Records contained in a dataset
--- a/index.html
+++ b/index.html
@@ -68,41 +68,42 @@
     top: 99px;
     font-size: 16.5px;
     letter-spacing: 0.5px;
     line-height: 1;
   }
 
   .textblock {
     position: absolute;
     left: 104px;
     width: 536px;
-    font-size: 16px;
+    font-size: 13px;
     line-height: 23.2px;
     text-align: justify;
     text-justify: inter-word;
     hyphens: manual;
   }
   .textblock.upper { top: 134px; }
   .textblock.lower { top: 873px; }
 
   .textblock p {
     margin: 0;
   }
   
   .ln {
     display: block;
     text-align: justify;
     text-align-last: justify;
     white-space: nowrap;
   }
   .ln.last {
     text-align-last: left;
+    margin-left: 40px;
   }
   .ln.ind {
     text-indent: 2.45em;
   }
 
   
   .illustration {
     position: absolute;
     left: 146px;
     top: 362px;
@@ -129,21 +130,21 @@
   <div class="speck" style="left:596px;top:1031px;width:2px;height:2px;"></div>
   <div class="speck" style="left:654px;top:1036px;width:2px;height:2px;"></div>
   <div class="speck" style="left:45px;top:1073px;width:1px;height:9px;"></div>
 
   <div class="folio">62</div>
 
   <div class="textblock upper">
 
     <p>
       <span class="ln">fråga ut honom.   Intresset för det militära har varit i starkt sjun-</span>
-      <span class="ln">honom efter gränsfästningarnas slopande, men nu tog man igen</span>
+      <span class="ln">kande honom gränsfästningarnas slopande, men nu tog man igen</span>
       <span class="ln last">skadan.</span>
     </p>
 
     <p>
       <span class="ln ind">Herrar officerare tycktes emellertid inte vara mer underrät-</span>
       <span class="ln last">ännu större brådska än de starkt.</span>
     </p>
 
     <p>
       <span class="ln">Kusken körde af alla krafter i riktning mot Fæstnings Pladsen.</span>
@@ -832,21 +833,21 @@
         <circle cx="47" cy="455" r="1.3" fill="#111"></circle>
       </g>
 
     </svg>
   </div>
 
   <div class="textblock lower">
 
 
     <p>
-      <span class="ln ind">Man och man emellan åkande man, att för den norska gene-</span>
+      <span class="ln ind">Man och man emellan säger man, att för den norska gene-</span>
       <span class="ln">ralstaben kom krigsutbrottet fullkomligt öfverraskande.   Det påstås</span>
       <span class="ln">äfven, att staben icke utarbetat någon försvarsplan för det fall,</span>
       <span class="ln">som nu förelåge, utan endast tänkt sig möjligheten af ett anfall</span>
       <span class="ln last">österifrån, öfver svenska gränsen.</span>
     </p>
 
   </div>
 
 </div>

---

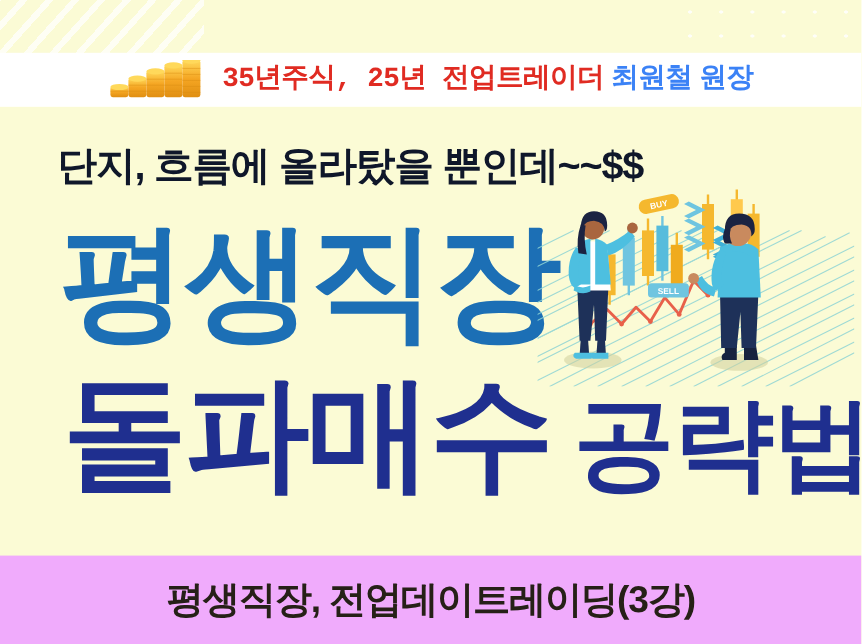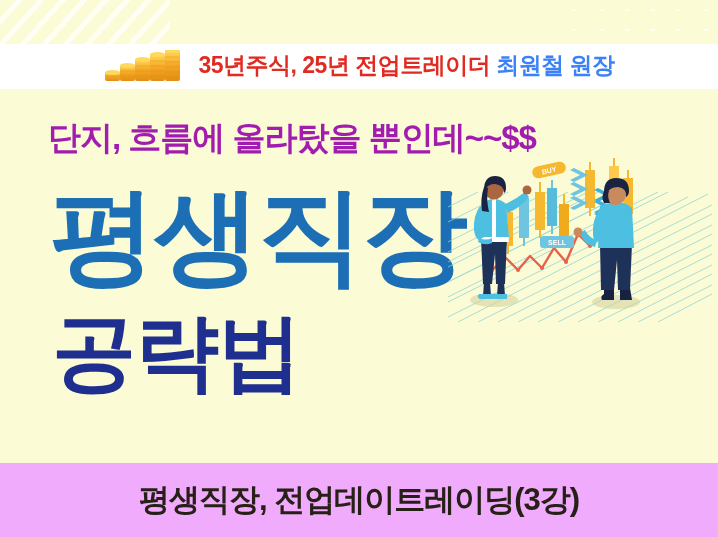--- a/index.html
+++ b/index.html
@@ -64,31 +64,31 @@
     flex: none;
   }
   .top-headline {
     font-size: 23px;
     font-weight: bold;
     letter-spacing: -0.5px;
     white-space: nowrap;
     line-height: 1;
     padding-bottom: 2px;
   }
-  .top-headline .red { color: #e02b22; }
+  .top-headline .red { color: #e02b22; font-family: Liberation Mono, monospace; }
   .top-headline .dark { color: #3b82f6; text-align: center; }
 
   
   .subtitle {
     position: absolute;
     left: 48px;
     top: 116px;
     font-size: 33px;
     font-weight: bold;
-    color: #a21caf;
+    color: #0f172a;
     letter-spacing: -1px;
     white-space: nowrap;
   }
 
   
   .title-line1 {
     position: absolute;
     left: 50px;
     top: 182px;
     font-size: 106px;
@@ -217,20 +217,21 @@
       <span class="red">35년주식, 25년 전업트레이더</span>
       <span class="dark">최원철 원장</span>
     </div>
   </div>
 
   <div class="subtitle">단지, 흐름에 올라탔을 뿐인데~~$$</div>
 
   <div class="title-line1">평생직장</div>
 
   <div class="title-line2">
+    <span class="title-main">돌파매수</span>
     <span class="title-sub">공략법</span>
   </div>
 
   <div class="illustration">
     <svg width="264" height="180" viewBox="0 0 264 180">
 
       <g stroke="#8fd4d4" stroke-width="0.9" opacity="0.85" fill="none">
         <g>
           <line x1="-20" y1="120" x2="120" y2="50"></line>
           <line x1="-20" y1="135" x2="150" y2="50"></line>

* * *

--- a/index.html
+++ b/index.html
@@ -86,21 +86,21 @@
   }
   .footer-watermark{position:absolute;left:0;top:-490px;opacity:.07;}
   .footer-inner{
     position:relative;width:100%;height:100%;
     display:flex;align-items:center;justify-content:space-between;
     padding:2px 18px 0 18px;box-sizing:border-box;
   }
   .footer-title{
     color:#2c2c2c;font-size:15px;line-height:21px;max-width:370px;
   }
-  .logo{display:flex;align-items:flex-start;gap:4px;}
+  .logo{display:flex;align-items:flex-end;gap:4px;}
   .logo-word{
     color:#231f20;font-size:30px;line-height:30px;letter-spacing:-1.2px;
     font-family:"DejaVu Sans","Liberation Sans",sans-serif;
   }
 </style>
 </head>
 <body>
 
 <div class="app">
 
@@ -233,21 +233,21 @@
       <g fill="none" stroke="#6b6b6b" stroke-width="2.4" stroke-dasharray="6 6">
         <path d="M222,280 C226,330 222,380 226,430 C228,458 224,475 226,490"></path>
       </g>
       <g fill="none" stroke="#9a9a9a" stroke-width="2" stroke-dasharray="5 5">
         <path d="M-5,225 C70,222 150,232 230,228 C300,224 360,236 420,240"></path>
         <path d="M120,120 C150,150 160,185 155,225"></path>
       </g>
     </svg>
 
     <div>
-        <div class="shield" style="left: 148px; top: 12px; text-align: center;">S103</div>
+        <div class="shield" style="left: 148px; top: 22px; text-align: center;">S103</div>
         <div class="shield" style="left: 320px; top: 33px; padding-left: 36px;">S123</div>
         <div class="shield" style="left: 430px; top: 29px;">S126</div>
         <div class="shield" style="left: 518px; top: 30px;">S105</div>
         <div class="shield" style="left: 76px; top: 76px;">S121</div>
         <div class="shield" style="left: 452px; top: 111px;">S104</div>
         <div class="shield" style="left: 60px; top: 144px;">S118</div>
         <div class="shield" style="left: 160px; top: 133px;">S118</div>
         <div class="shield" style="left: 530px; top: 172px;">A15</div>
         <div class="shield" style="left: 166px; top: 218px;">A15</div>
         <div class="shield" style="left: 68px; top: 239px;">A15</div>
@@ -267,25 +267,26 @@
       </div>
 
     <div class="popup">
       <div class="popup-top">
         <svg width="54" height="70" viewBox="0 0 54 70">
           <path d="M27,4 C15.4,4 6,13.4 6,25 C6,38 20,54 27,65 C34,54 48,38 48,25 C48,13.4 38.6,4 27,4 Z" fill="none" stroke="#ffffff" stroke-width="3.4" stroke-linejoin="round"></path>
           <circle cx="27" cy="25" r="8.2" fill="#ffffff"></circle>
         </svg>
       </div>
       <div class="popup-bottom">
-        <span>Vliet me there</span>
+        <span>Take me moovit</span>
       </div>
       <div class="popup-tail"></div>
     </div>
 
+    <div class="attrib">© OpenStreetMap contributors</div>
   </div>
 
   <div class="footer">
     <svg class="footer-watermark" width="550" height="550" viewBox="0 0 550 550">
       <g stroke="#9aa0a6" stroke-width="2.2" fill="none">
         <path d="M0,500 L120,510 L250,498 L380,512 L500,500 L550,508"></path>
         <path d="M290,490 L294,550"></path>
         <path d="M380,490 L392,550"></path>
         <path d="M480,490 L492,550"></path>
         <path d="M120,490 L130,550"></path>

◆ **Work task**
In the records above, find every line with the word "lower" and copy it.

◆ **Task solution**
   .textblock.lower { top: 873px; }
   <div class="textblock lower">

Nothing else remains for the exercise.